WHAT NEEDS TO BE DONE | From the line that contains "[82,426,502,446] You need" down to the last line of the entries, please return everything exactly, except the pictures.

_ _ _ _ _ _ _

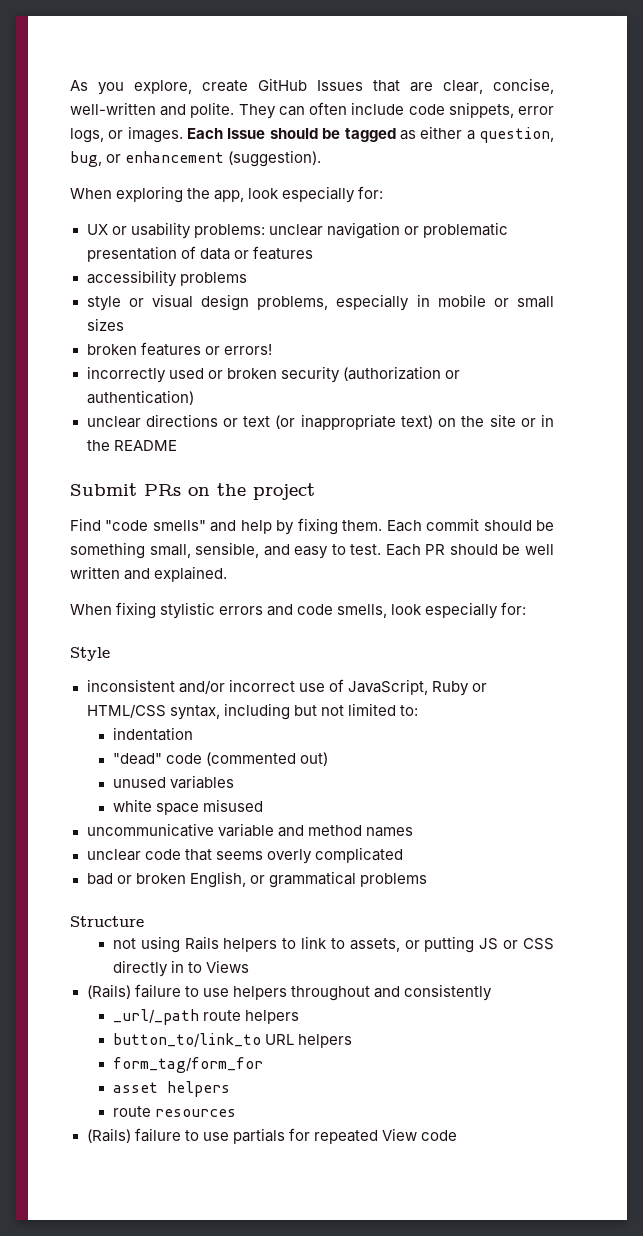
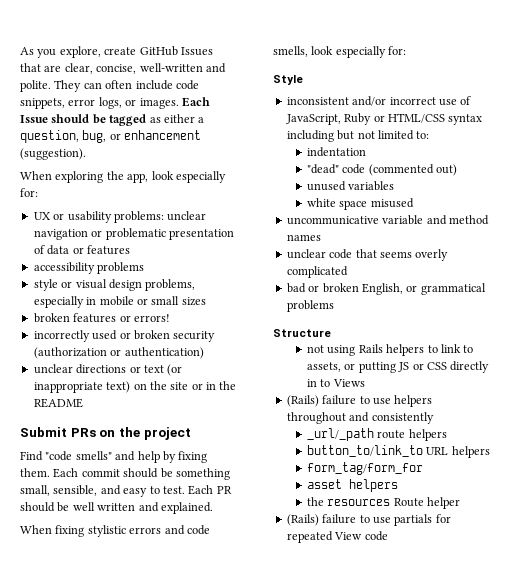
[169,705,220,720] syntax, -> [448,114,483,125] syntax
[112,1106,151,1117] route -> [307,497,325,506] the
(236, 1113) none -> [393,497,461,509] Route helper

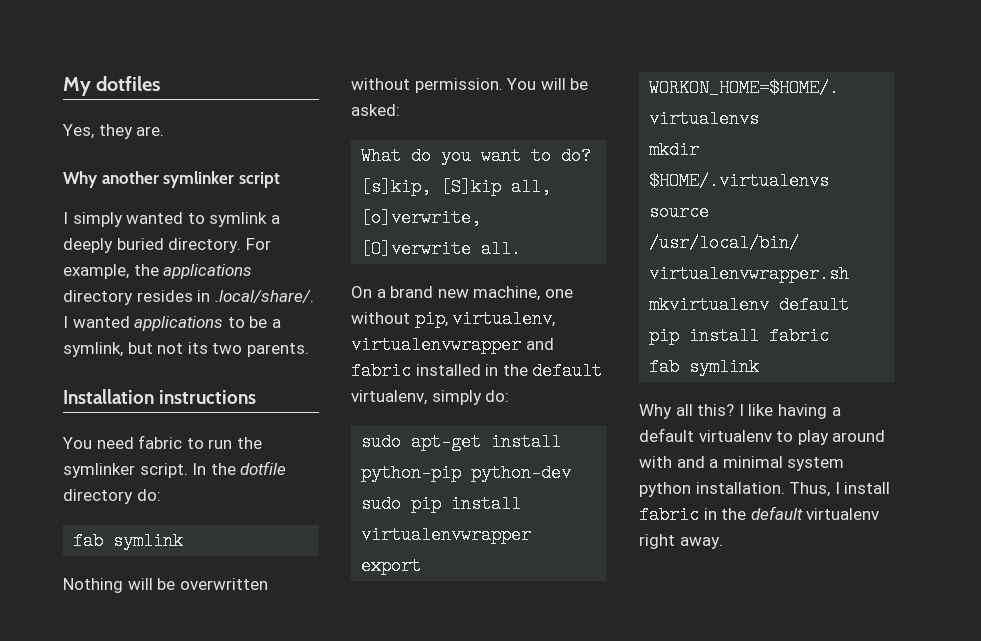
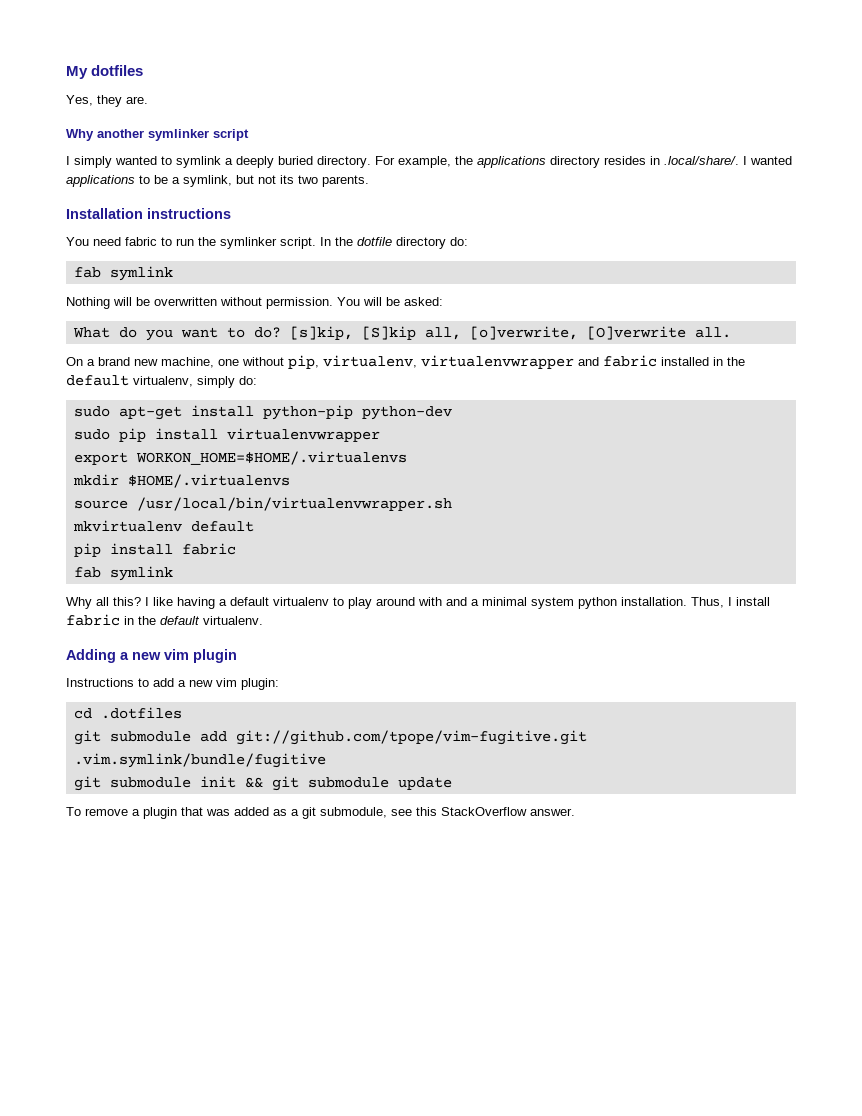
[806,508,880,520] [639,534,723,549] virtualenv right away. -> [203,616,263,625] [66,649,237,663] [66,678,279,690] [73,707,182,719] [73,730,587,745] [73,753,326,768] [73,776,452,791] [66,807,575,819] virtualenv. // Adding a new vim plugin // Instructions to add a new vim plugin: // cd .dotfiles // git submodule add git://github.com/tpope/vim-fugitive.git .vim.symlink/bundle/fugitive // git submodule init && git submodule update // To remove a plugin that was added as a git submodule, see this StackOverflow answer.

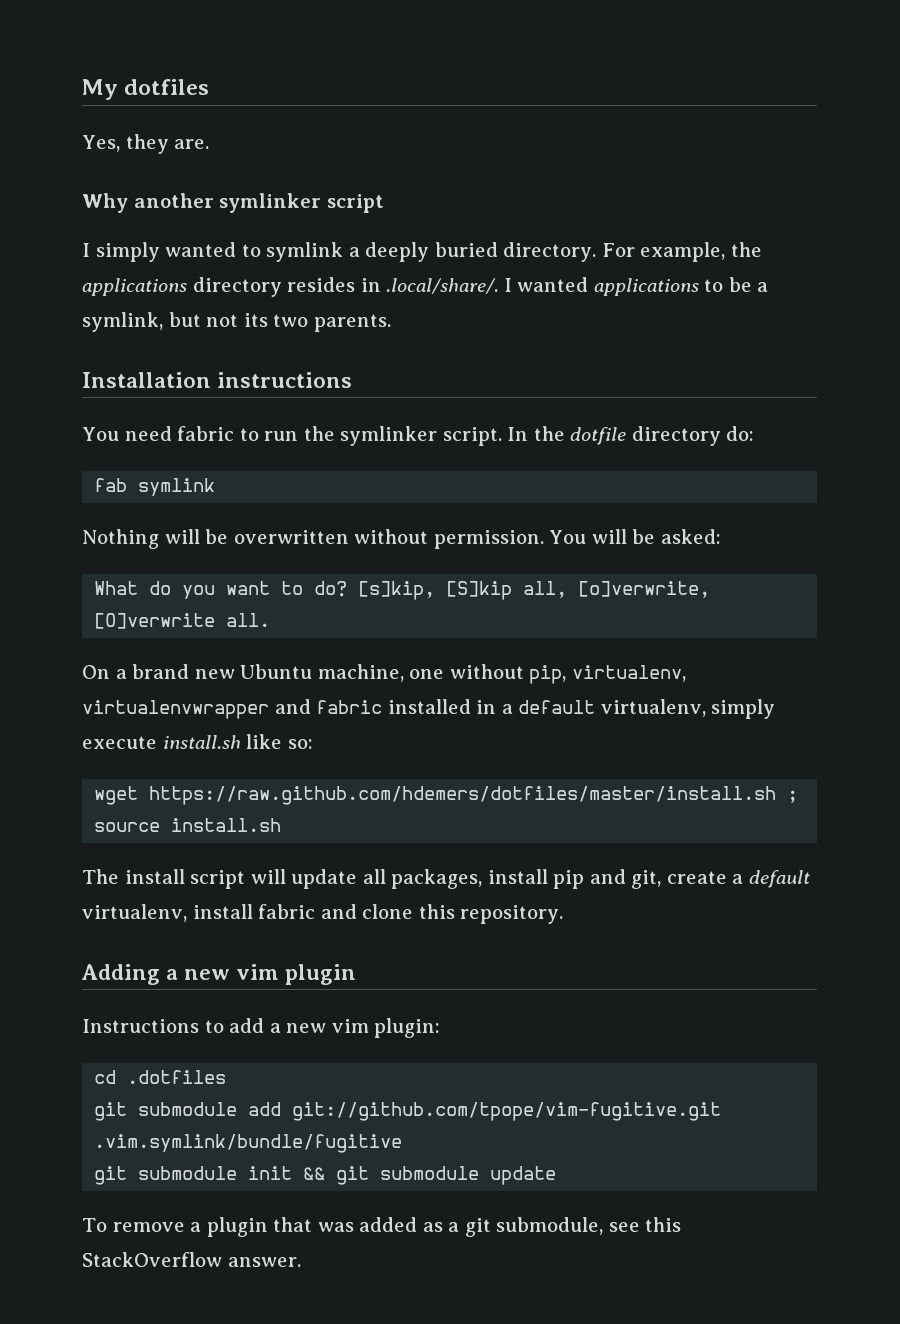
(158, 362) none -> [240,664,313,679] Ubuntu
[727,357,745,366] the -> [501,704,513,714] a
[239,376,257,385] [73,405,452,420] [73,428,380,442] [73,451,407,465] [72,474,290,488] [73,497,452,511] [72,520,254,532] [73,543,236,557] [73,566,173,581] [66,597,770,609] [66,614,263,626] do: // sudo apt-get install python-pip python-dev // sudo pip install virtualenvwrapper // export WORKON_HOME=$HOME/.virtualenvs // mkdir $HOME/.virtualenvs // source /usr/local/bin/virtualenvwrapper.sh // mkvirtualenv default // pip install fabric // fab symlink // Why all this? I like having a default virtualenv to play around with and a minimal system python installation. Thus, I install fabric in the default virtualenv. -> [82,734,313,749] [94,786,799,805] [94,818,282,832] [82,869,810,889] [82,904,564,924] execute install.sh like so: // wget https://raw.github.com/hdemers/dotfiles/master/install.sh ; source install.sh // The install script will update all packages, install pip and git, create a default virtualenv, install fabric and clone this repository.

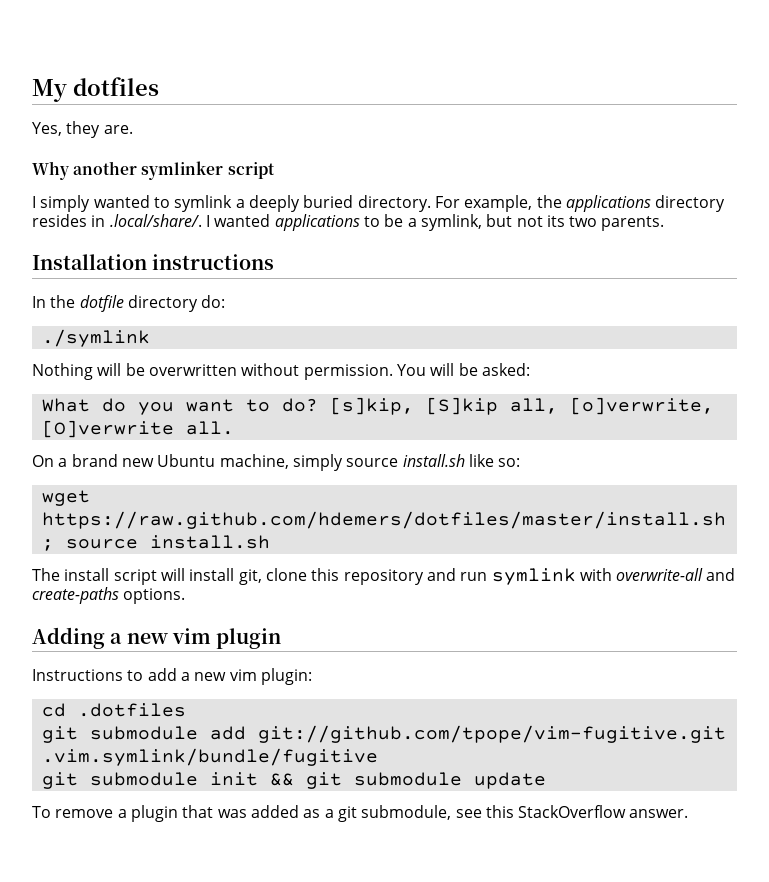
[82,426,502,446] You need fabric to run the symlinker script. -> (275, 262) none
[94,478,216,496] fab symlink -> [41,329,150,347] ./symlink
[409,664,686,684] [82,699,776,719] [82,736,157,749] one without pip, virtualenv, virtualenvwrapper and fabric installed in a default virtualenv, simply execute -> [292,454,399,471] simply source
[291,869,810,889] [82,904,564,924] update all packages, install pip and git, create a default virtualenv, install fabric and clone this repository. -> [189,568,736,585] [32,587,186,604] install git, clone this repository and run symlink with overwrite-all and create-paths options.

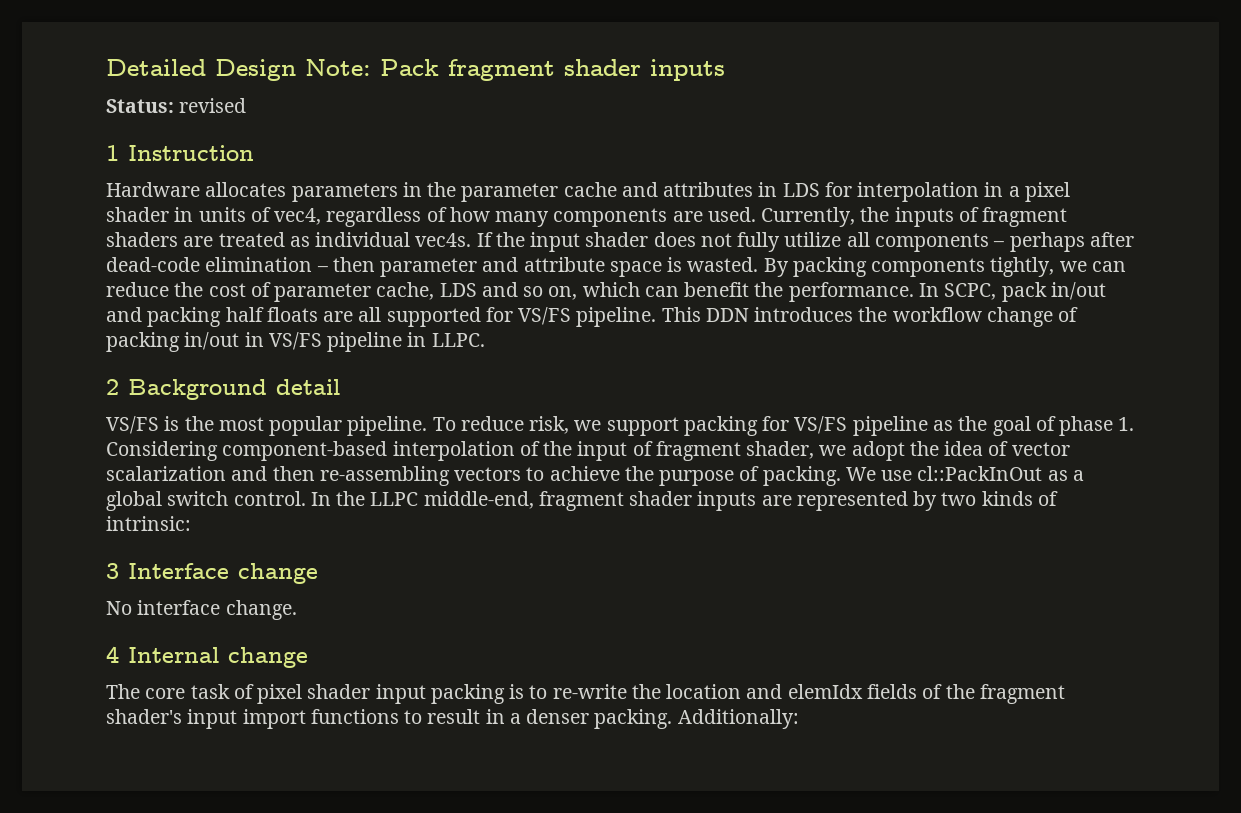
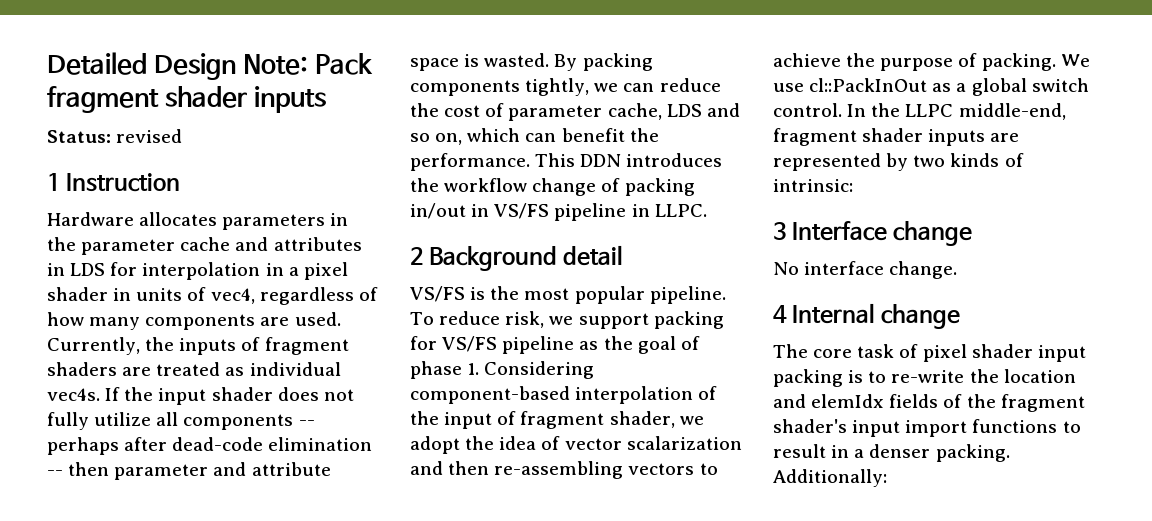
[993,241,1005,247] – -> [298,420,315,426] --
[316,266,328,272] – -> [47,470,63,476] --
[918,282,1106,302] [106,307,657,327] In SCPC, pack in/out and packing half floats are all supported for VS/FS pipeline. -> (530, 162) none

_ _ _ _ _ _ _

RESPONSE TO THE TASK |
[82,426,502,446] You need fabric to run the symlinker script. -> (275, 262) none
[94,478,216,496] fab symlink -> [41,329,150,347] ./symlink
[409,664,686,684] [82,699,776,719] [82,736,157,749] one without pip, virtualenv, virtualenvwrapper and fabric installed in a default virtualenv, simply execute -> [292,454,399,471] simply source
[291,869,810,889] [82,904,564,924] update all packages, install pip and git, create a default virtualenv, install fabric and clone this repository. -> [189,568,736,585] [32,587,186,604] install git, clone this repository and run symlink with overwrite-all and create-paths options.

[993,241,1005,247] – -> [298,420,315,426] --
[316,266,328,272] – -> [47,470,63,476] --
[918,282,1106,302] [106,307,657,327] In SCPC, pack in/out and packing half floats are all supported for VS/FS pipeline. -> (530, 162) none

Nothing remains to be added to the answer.